Records contained in a dataset
___
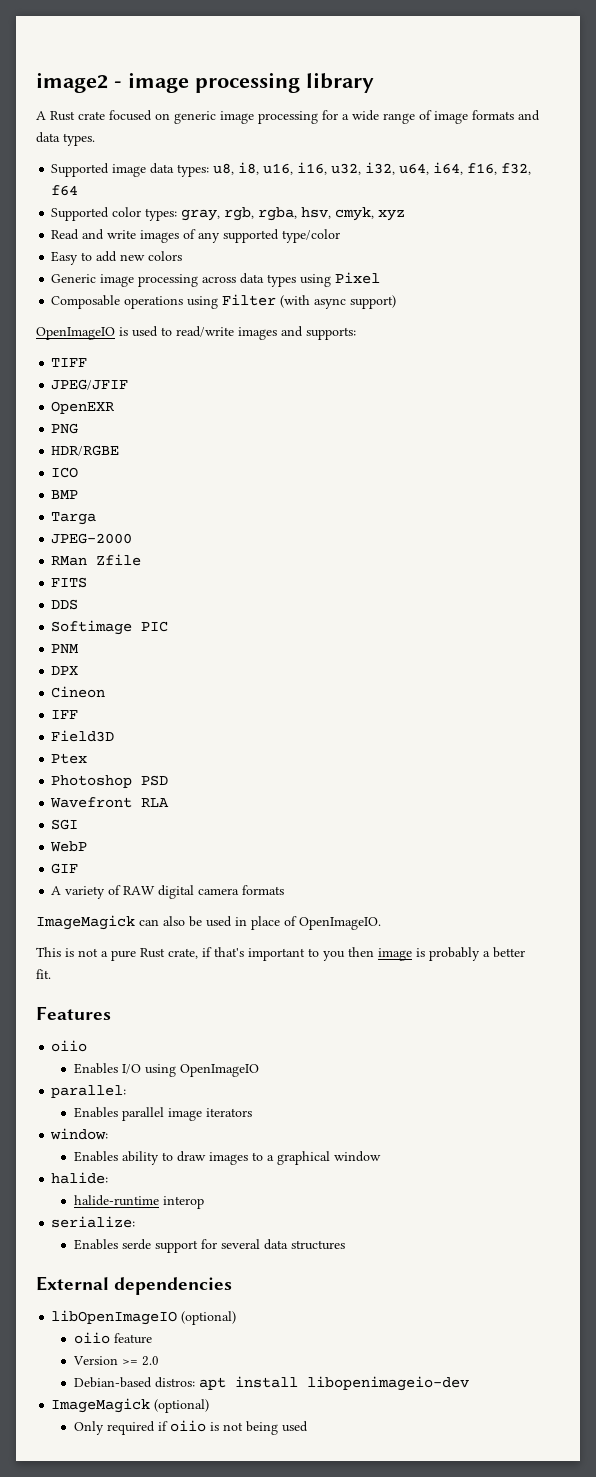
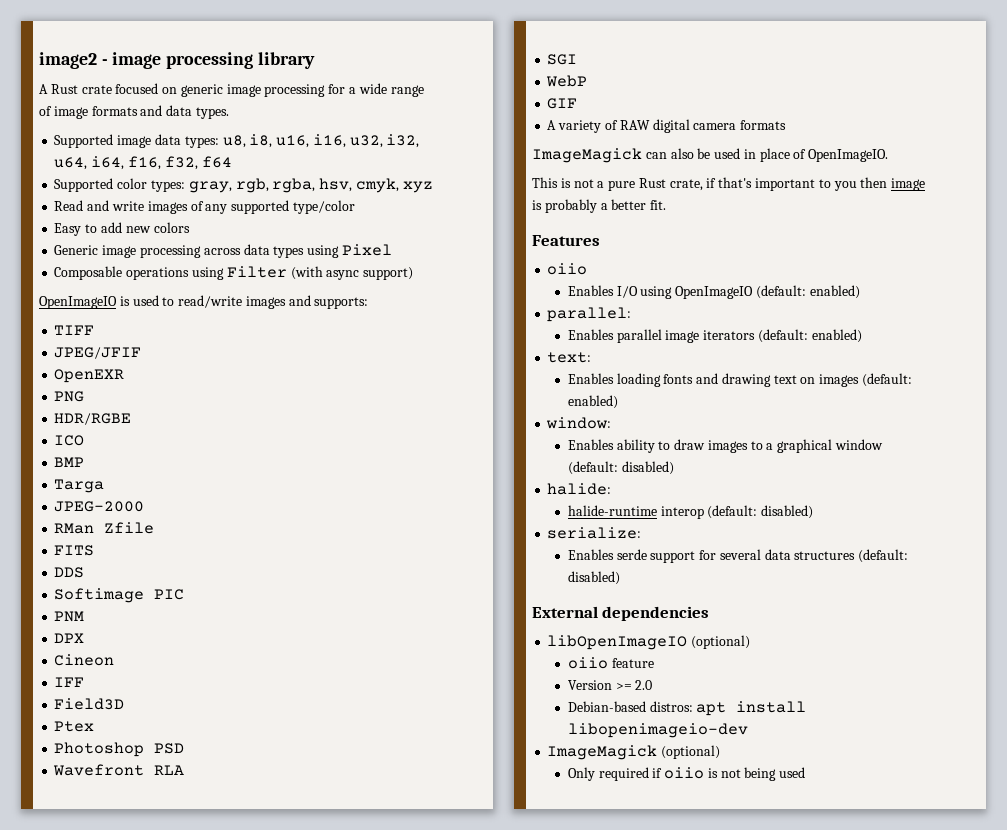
(259, 1070) none -> [755,285,860,299] (default: enabled)
(252, 1112) none -> [757,329,862,343] [547,352,592,363] [567,373,913,387] [567,395,618,409] (default: enabled) // text: // Enables loading fonts and drawing text on images (default: enabled)
(381, 1156) none -> [567,461,674,475] (default: disabled)
(204, 1202) none -> [707,505,814,519] (default: disabled)
(345, 1245) none -> [858,549,909,563] [567,571,620,585] (default: disabled)

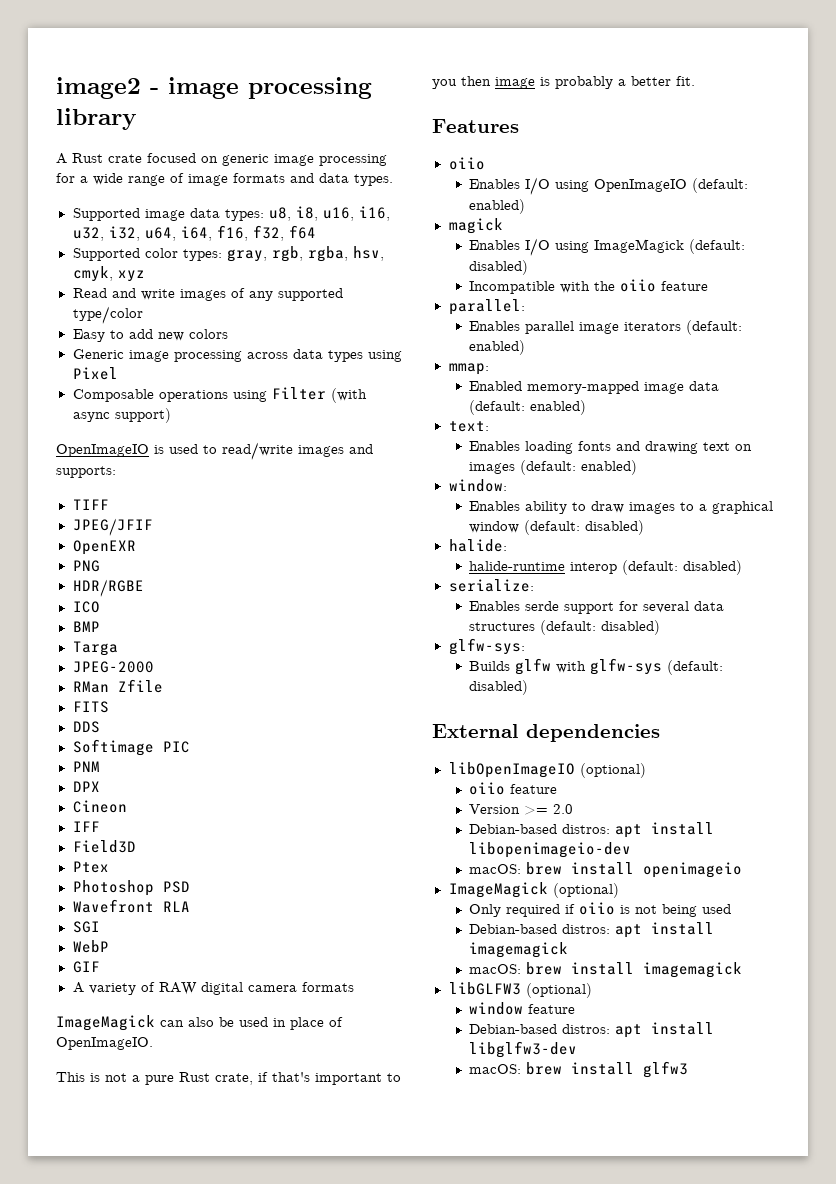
(860, 292) none -> [448,218,503,234] [469,238,746,256] [469,260,529,275] [469,279,709,294] // magick // Enables I/O using ImageMagick (default: disabled) // Incompatible with the oiio feature
(862, 336) none -> [448,363,489,375] [469,381,720,394] [469,400,587,415] // mmap: // Enabled memory-mapped image data (default: enabled)
(620, 578) none -> [448,638,525,655] [469,658,724,675] [469,680,529,695] // glfw-sys: // Builds glfw with glfw-sys (default: disabled)
(748, 730) none -> [469,862,743,878] // macOS: brew install openimageio
(806, 772) none -> [469,922,715,938] [469,942,569,958] [469,962,743,978] [448,982,592,998] [469,1002,576,1015] [469,1022,715,1038] [469,1041,578,1058] [469,1061,689,1078] // Debian-based distros: apt install imagemagick // macOS: brew install imagemagick // libGLFW3 (optional) // window feature // Debian-based distros: apt install libglfw3-dev // macOS: brew install glfw3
___
» PROMPT
Please show the lines in the entries above that hold the string "install".

» TASK RESULT
(748, 730) none -> [469,862,743,878] // macOS: brew install openimageio
(806, 772) none -> [469,922,715,938] [469,942,569,958] [469,962,743,978] [448,982,592,998] [469,1002,576,1015] [469,1022,715,1038] [469,1041,578,1058] [469,1061,689,1078] // Debian-based distros: apt install imagemagick // macOS: brew install imagemagick // libGLFW3 (optional) // window feature // Debian-based distros: apt install libglfw3-dev // macOS: brew install glfw3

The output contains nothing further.